Effect of Zeama;KRP;1 immunodepletion on the partially purified CDK inhibitory activity. A, CDK inhibitory activity from aliquots of the fractions shown in Figure 10 was assayed with human recombinant cyclin B/cdc2 after incubation with protein A-bound agarose beads; the Zeama;KRP;1 (arrow) in these fractions was subsequently detected by immunoblotting.
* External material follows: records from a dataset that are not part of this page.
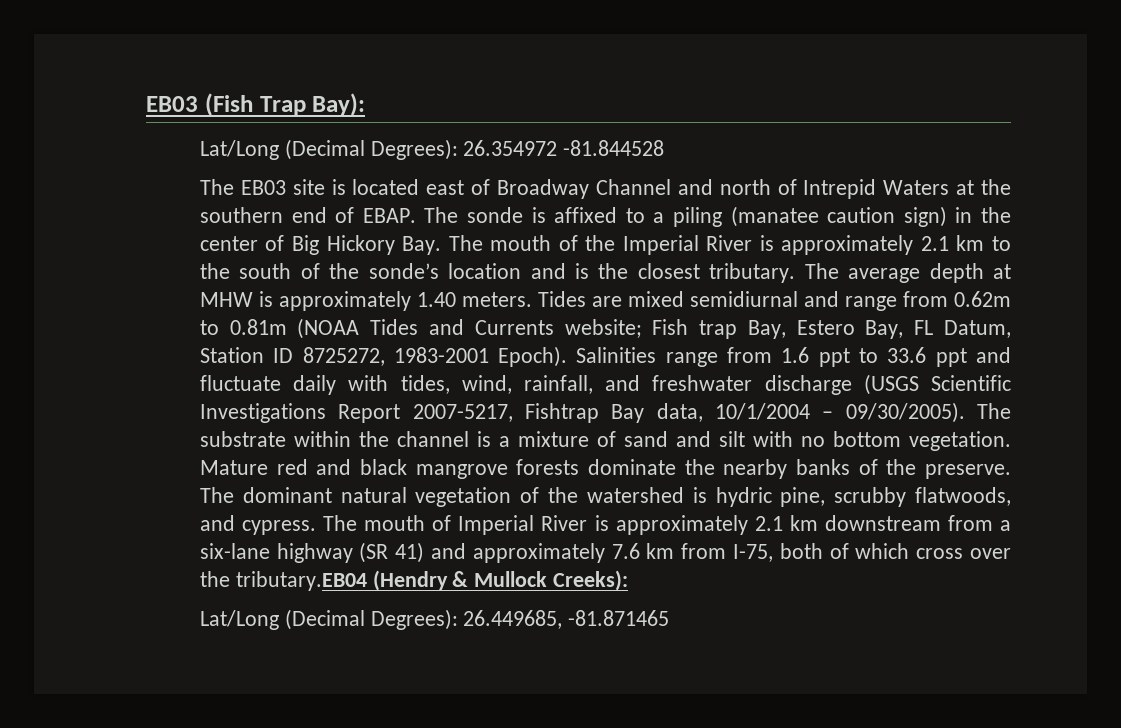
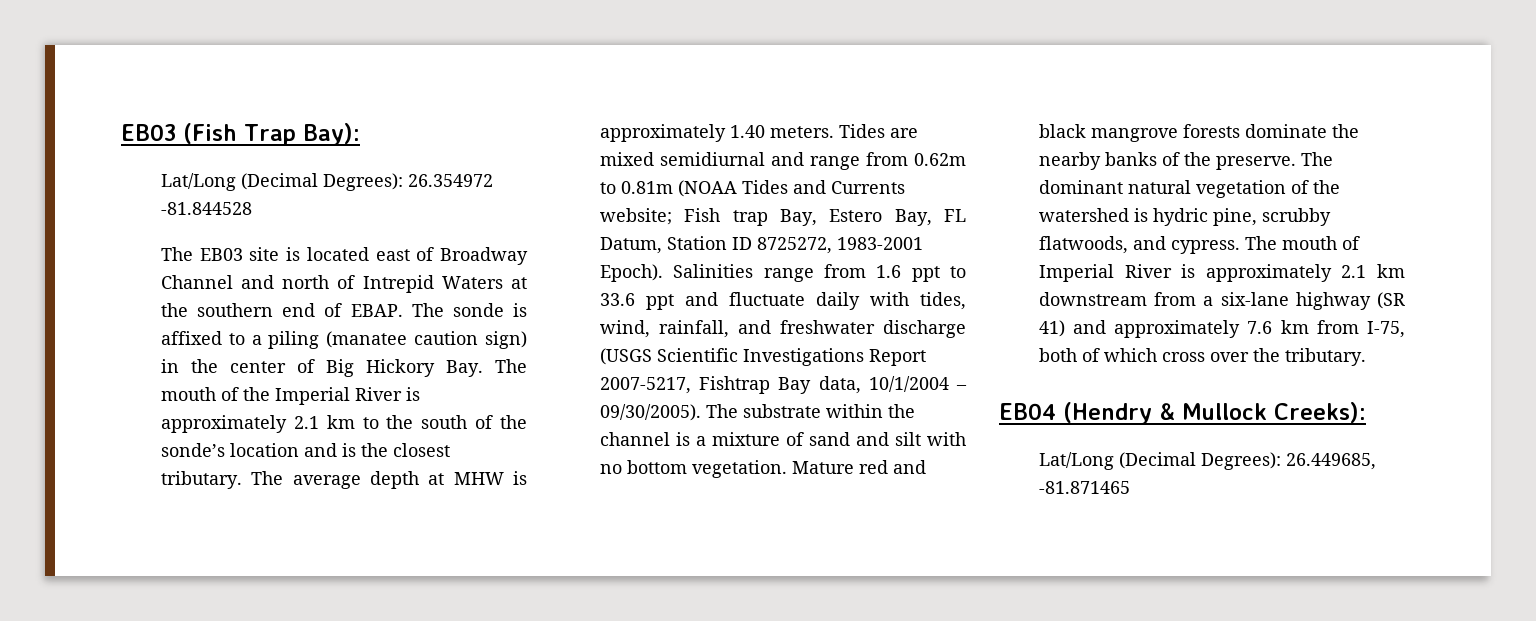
- The mouth of Imperial River is approximately 2.1 km downstream from a six-lane highway (SR 41) and approximately 7.6 km from I-75, both of which cross over the tributary.EB04 (Hendry & Mullock Creeks):
+ The mouth of Imperial River is approximately 2.1 km downstream from a six-lane highway (SR 41) and approximately 7.6 km from I-75, both of which cross over the tributary.
+ EB04 (Hendry & Mullock Creeks):

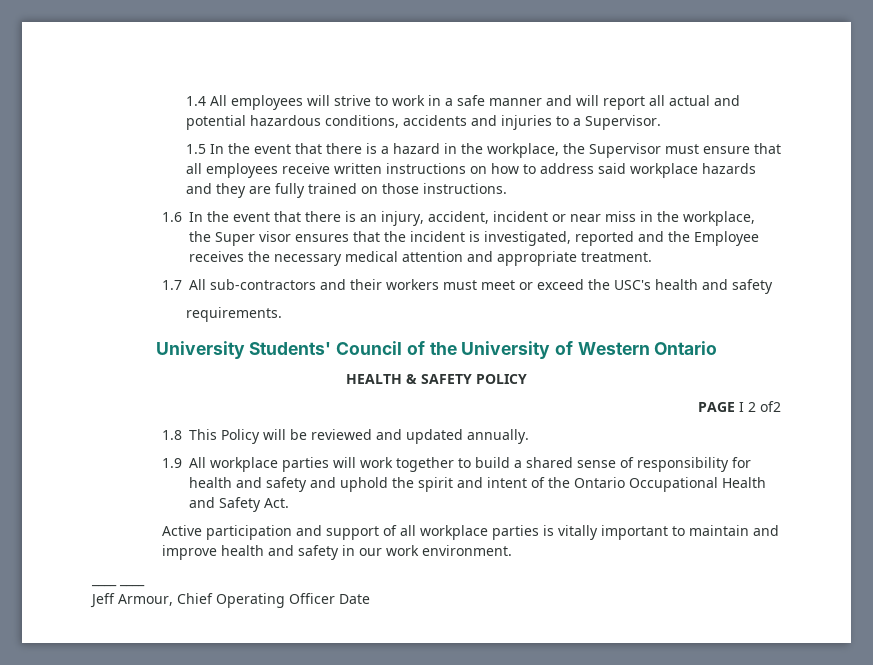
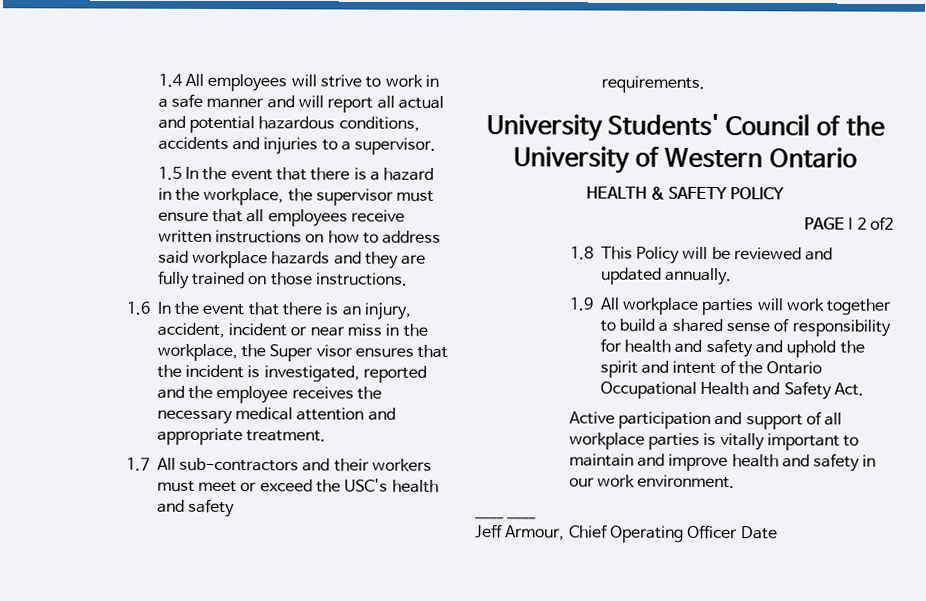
- 1.4 All employees will strive to work in a safe manner and will report all actual and potential hazardous conditions, accidents and injuries to a Supervisor.
+ 1.4 All employees will strive to work in a safe manner and will report all actual and potential hazardous conditions, accidents and injuries to a supervisor.
- 1.5 In the event that there is a hazard in the workplace, the Supervisor must ensure that all employees receive written instructions on how to address said workplace hazards and they are fully trained on those instructions.
+ 1.5 In the event that there is a hazard in the workplace, the supervisor must ensure that all employees receive written instructions on how to address said workplace hazards and they are fully trained on those instructions.
- 1.6 In the event that there is an injury, accident, incident or near miss in the workplace, the Super visor ensures that the incident is investigated, reported and the Employee receives the necessary medical attention and appropriate treatment.
+ 1.6 In the event that there is an injury, accident, incident or near miss in the workplace, the Super visor ensures that the incident is investigated, reported and the employee receives the necessary medical attention and appropriate treatment.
B, CDK inhibitory activity from aliquots of the fractions shown in A was assayed after immunodepletion of Zeama;KRP;1. Kinase activity was assayed as described in Figure 11A, followed by immunodetection of Zeama;KRP;1. C, Histogram showing the percent reduction of kinase activity, measured by ImageJ software, before (gray bar) and after (white bar) immunoprecipitation of Zeama;KRP;1. Affinity-purified Zeama;KRP;1 antibodies were used to immunodeplete Zeama;KRP;1 protein from fractions as described in “Materials and Methods.” Protein A bound to agarose beads was used as a negative control.

Figure 12.

Effect of Zeama;KRP;1 overexpression on nuclear ploidy of maize embryonic calli expressing the wheat dwarf virus RepA protein. Calli were cobombarded with plasmids expressing the RepA and Zeama;KRP;1 genes under control of the ubiquitin promoter and nuclei were analyzed with a PARTEC flow cytometer. Flow cytometric analysis of nuclei from transgenic calli expressing RepA only (A and B) and RepA plus Zeama;KRP;1 (C–F). The percentage of endoreduplicated nuclei shown in each image was calculated by dividing the total number of nuclei with a ploidy equal to or greater than 8C by total number of nuclei and multiplying by 100. The histogram (G) shows the level of Zeama;KRP;1 RNA (white bar) and RepA RNA (gray bar) in these calli, relative to Actin1 RNA.